A recent STFU diary about #yesallwomen and violence against women triggered an angry rebuttal:
"I'm in pain" and "I'm morally outraged" can sway a lot of opinion (as well it should), but it isn't a substitute for debate.And more directly,
Shut The Fuck Up means one thing and one thing alone: the debate is over and the lecture has started.We're not supposed to just tell people STFU, because that shuts down the debate. It doesn't elevate the debate. It isn't a substitute for a debate.
But wait a minute, what debate? What about #yesallwomen is up for debate?
I've encountered this attitude on other sites as well: men complaining that they get shouted down if they try to "add their voices to the #YesAllWomen debate." But #Yesallwomen is not a debate. It's an ad-hoc hashtag support group where people are sharing personal stories of violence and living with the threat of violence against women.
What, exactly, is debatable about that? What about those stories are supposed to be debated or disputed? What aspect of #yesallwomen do people see as a matter of debate? Whether that threat of violence is real? Whether rape is bad? Whether the #yesallwomen conversation is legitimate? Whether women really are victims of this sort of thing, and really do have it worse than men? In what sense is #yesallwomen a "debate?"
I completely agree that STFU "shuts down debate," but I don't see why that's a bad thing. Some things are not debates, and attempts to make them into debates would be both illogical and callous. You don't stand up in a funeral and interrupt the eulogy to argue about the politics of population growth, because that funeral service is not supposed to be a fucking debate. The eulogy is not a debate. If you stand up and try to argue, people will tell you to STFU, and more importantly, those people are right. Those people aren't "shutting down debate" or lowering the debate; they are not, in fact, the problem at all.
Likewise, if people form an ad-hoc Twitter support group to share personal stories of violence, that isn't a debate either. If you see that as a debate to be had (again, a debate over what, exactly?) then you will likewise trigger some angry responses, responses that are perfectly legitimate.

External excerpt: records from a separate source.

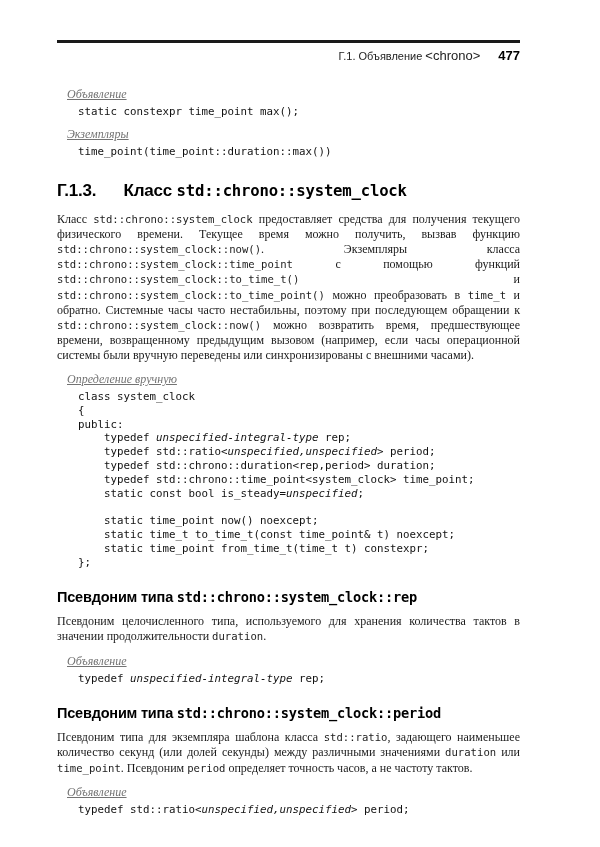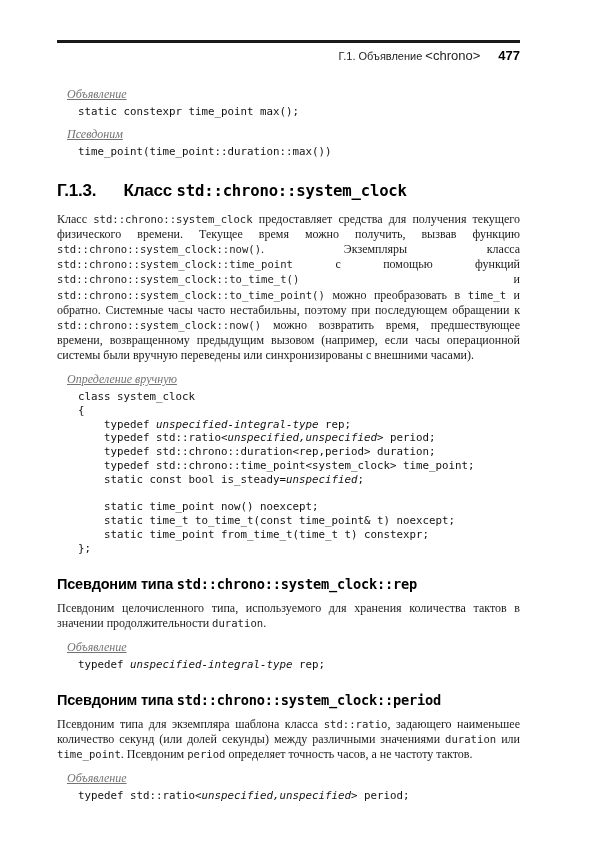--- a/index.html
+++ b/index.html
@@ -49,36 +49,37 @@
   <div class="running-head">
     <span class="rh-title"><span>Г.1. Объявление </span><span class="code">&lt;chrono&gt;</span></span>
     <span class="rh-num">477</span>
   </div>
 
   <div class="label first">Объявление</div>
   <div class="codeblock">
       <div class="code-line"><span>static constexpr time_point max();</span></div>
     </div>
 
-  <div class="label">Псевдоним</div>
+  <div class="label">Экземпляры</div>
   <div class="codeblock">
       <div class="code-line"><span>time_point(time_point::duration::max())</span></div>
     </div>
 
   <h1>
     <span class="h-num">Г.1.3.</span>
     <span class="h-title"><span>Класс </span><span class="code">std::chrono::system_clock</span></span>
   </h1>
 
   <p class="body"><span>Класс </span><span class="code">std::chrono::system_clock</span><span> предоставляет средства для получения текущего физического времени. Текущее время можно получить, вызвав функцию </span><span class="code">std::chrono::system_clock::now()</span><span>. Экземпляры класса </span><span class="code">std::chrono::system_clock::time_point</span><span> с помощью функций </span><span class="code">std::chrono::system_clock::to_time_t()</span><span> и </span><span class="code">std::chrono::system_clock::to_time_point()</span><span> можно преобразовать в </span><span class="code">time_t</span><span> и обратно. Системные часы часто нестабильны, поэтому при последующем обращении к </span><span class="code">std::chrono::system_clock::now()</span><span> можно возвратить время, предшествующее времени, возвращенному предыдущим вызовом (например, если часы операционной системы были вручную переведены или синхронизированы с внешними часами).</span></p>
 
   <div class="label">Определение вручную</div>
   <div class="codeblock">
       <div class="code-line"><span>class system_clock</span></div>
       <div class="code-line"><span>{</span></div>
+      <div class="code-line"><span>public:</span></div>
       <div class="code-line"><span>    typedef </span><span class="it">unspecified-integral-type</span><span> rep;</span></div>
       <div class="code-line"><span>    typedef std::ratio&lt;</span><span class="it">unspecified,unspecified</span><span>&gt; period;</span></div>
       <div class="code-line"><span>    typedef std::chrono::duration&lt;rep,period&gt; duration;</span></div>
       <div class="code-line"><span>    typedef std::chrono::time_point&lt;system_clock&gt; time_point;</span></div>
       <div class="code-line"><span>    static const bool is_steady=</span><span class="it">unspecified</span><span>;</span></div>
       <div class="code-line">&nbsp;</div>
       <div class="code-line"><span>    static time_point now() noexcept;</span></div>
       <div class="code-line"><span>    static time_t to_time_t(const time_point&amp; t) noexcept;</span></div>
       <div class="code-line"><span>    static time_point from_time_t(time_t t) constexpr;</span></div>
       <div class="code-line"><span>};</span></div>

I should go to bed now, so let me end with a story. I have this coffee mug:
One member on my committee really thought I was an idiot (although, to be fair, he had a point,) and he kept on asking me rudimentary questions and generally being cocky as all get-out. At one point, when he asked me a belligerent question, I paused, picked up the mug, and took a loooong sip while looking him straight in the eye. Then I answered him.
Of course, a dude from his generation had no idea what STFU meant, but I did it for the other grad students in the room. Afterwards, they were telling me that I was insane for doing that, and they were struggling not to laugh after the initial terror subsided. I therefore contend that not all STFUs shut down academic discourse; sometimes they may actually enhance it.